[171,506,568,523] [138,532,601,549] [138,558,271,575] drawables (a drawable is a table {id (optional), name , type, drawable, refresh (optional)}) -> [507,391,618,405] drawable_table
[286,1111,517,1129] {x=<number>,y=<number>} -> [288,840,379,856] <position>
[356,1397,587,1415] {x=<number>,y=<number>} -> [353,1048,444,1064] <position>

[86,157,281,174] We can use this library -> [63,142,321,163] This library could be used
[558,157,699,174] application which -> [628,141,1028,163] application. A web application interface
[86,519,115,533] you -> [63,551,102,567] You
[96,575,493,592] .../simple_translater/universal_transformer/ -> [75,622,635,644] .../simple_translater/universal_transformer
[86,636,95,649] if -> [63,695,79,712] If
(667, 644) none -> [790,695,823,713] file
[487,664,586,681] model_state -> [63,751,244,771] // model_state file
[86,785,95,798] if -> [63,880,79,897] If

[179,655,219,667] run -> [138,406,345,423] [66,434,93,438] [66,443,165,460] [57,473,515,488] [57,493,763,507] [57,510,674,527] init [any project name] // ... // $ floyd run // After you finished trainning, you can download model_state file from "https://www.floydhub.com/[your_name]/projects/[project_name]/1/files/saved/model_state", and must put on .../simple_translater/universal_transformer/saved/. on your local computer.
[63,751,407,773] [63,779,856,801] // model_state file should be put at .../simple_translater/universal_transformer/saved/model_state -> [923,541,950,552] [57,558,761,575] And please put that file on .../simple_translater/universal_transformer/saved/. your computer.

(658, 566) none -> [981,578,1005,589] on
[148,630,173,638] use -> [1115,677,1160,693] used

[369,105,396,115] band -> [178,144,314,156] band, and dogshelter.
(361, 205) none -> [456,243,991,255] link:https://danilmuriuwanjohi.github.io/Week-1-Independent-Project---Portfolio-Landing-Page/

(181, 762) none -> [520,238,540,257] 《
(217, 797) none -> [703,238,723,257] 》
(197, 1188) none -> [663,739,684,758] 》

--------

(Exercise aim): The line with "(181, 762) none -> [520,238,540,257] 《" marks where to start. Transcribe from there through the final line of the records, exactly and with nothing added.

(Result below):
(181, 762) none -> [520,238,540,257] 《
(217, 797) none -> [703,238,723,257] 》
(197, 1188) none -> [663,739,684,758] 》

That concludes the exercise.